◆ WHAT YOU HAVE TO DO ◆
From the entries below, reproduce exactly the lines from the one with "line-height: 31px;" through the one with "padding: 0;", both included, without images.

User interface change data:
****************

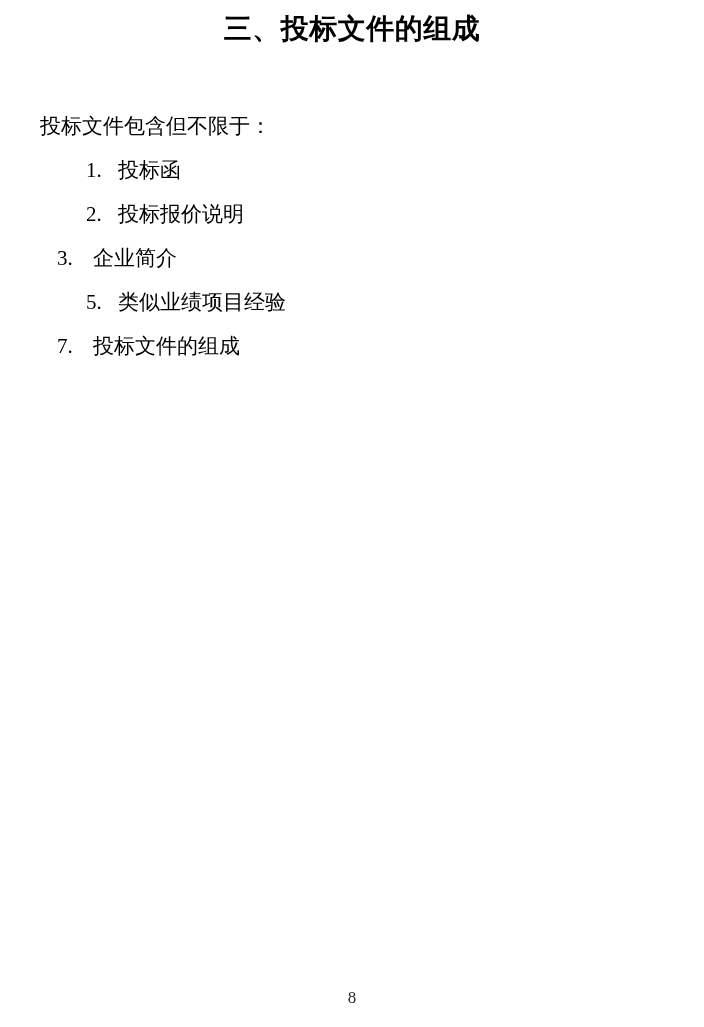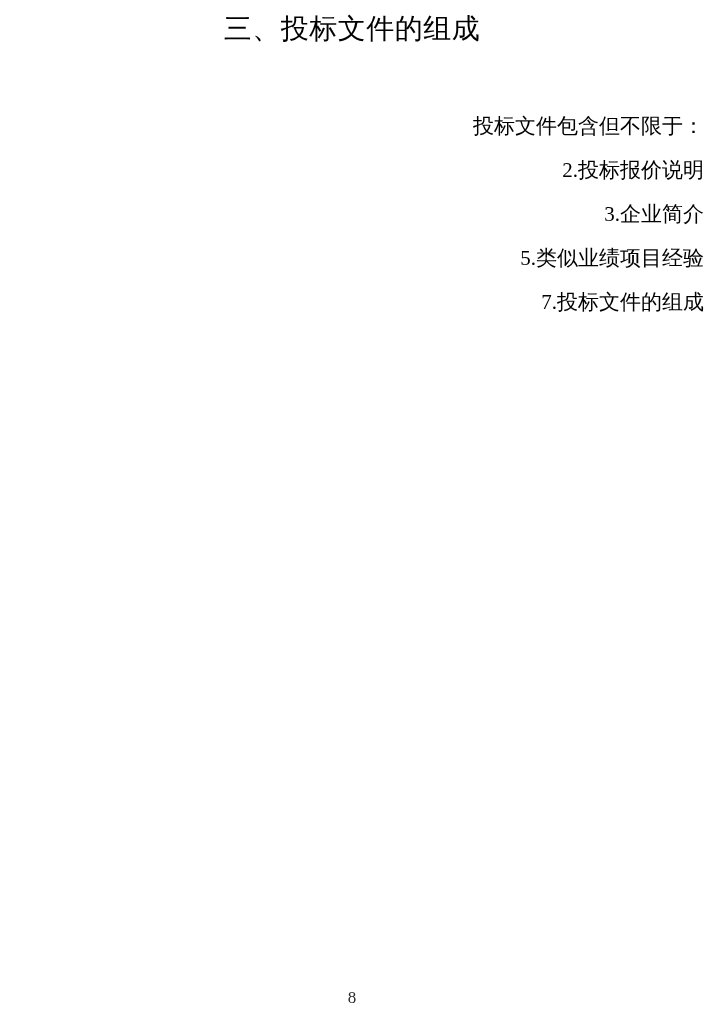--- a/index.html
+++ b/index.html
@@ -14,30 +14,29 @@
     background: #ffffff;
     color: #000000;
     font-family: "Liberation Serif", "DejaVu Serif", serif;
     overflow: hidden;
   }
   .doc-title {
     margin: 0;
     padding-top: 13px;
     font-size: 28px;
     line-height: 31px;
-    font-weight: normal;
+    font-weight: bold;
     text-align: center;
     letter-spacing: 0.5px;
   }
   .content {
     position: absolute;
     top: 104px;
     left: 0;
     right: 0;
-    text-align: right;
   }
   .row {
     height: 44px;
     line-height: 44px;
     font-size: 21px;
     white-space: nowrap;
   }
   .intro {
     padding-left: 40px;
   }
@@ -72,20 +71,23 @@
 <body>
 
 <div class="page">
 
   <h1 class="doc-title">三、投标文件的组成</h1>
 
   <div class="content">
 
     <div class="row intro">投标文件包含但不限于：</div>
 
+    <div class="row item indent-2">
+      <span class="num">1.</span><span class="txt">投标函</span>
+    </div>
 
     <div class="row item indent-2">
       <span class="num">2.</span><span class="txt">投标报价说明</span>
     </div>
 
     <div class="row item indent-1">
       <span class="num">3.</span><span class="txt">企业简介</span>
     </div>
 
 

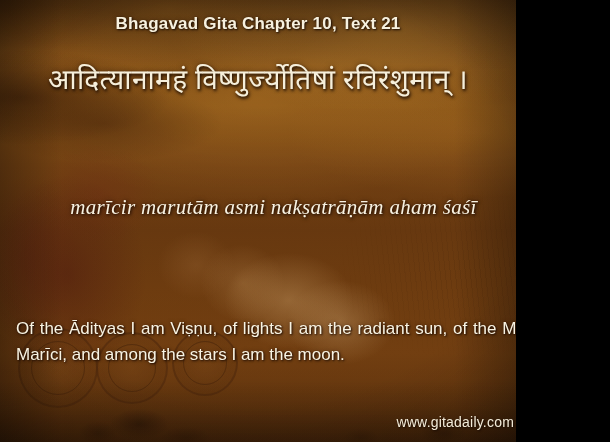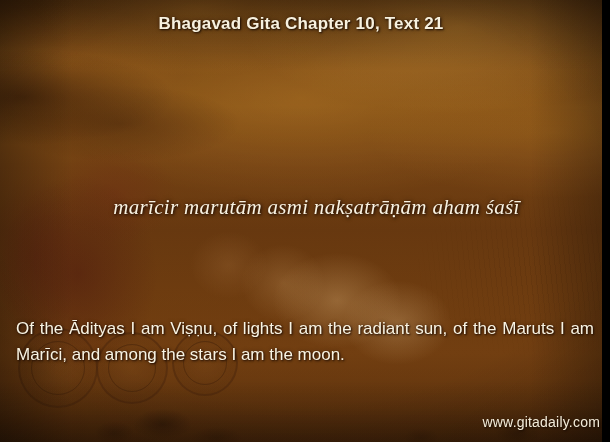--- a/index.html
+++ b/index.html
@@ -7,21 +7,21 @@
     margin: 0;
     padding: 0;
     background: #000;
   }
   body {
     font-family: "Liberation Sans", sans-serif;
   }
 
   .card {
     position: relative;
-    width: 602px;
+    width: 516px;
     height: 442px;
     overflow: hidden;
     background-color: #5e3410;
     user-select: none;
   }
 
   
   .bg-layer {
     position: absolute;
     inset: 0;
@@ -231,20 +231,21 @@
   <div class="bg-layer bg-army"></div>
   <div class="bg-layer bg-foliage"></div>
   <div class="bg-layer bg-wash"></div>
   <div class="bg-layer bg-vignette"></div>
 
   <div class="content">
 
     <div class="title">Bhagavad Gita Chapter 10, Text 21</div>
 
     <div class="sanskrit-block">
+      <div class="sanskrit-line">आदित्यानामहं विष्णुर्ज्योतिषां रविरंशुमान् ।</div>
     </div>
 
     <div class="translit-block">
       <div class="translit-line indent">marīcir marutām asmi nakṣatrāṇām aham śaśī</div>
     </div>
 
     <div class="translation">Of the Ādityas I am Viṣṇu, of lights I am the radiant sun, of the Maruts I am Marīci, and among the stars I am the moon.</div>
 
     <div class="footer-url">www.gitadaily.com</div>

****************

◆ FINAL ANSWER ◆
     line-height: 31px;
-    font-weight: normal;
+    font-weight: bold;
     text-align: center;
     letter-spacing: 0.5px;
   }
   .content {
     position: absolute;
     top: 104px;
     left: 0;
     right: 0;
-    text-align: right;
   }
   .row {
     height: 44px;
     line-height: 44px;
     font-size: 21px;
     white-space: nowrap;
   }
   .intro {
     padding-left: 40px;
   }
@@ -72,20 +71,23 @@
 <body>
 
 <div class="page">
 
   <h1 class="doc-title">三、投标文件的组成</h1>
 
   <div class="content">
 
     <div class="row intro">投标文件包含但不限于：</div>
 
+    <div class="row item indent-2">
+      <span class="num">1.</span><span class="txt">投标函</span>
+    </div>
 
     <div class="row item indent-2">
       <span class="num">2.</span><span class="txt">投标报价说明</span>
     </div>
 
     <div class="row item indent-1">
       <span class="num">3.</span><span class="txt">企业简介</span>
     </div>
 
 

--- a/index.html
+++ b/index.html
@@ -7,21 +7,21 @@
     margin: 0;
     padding: 0;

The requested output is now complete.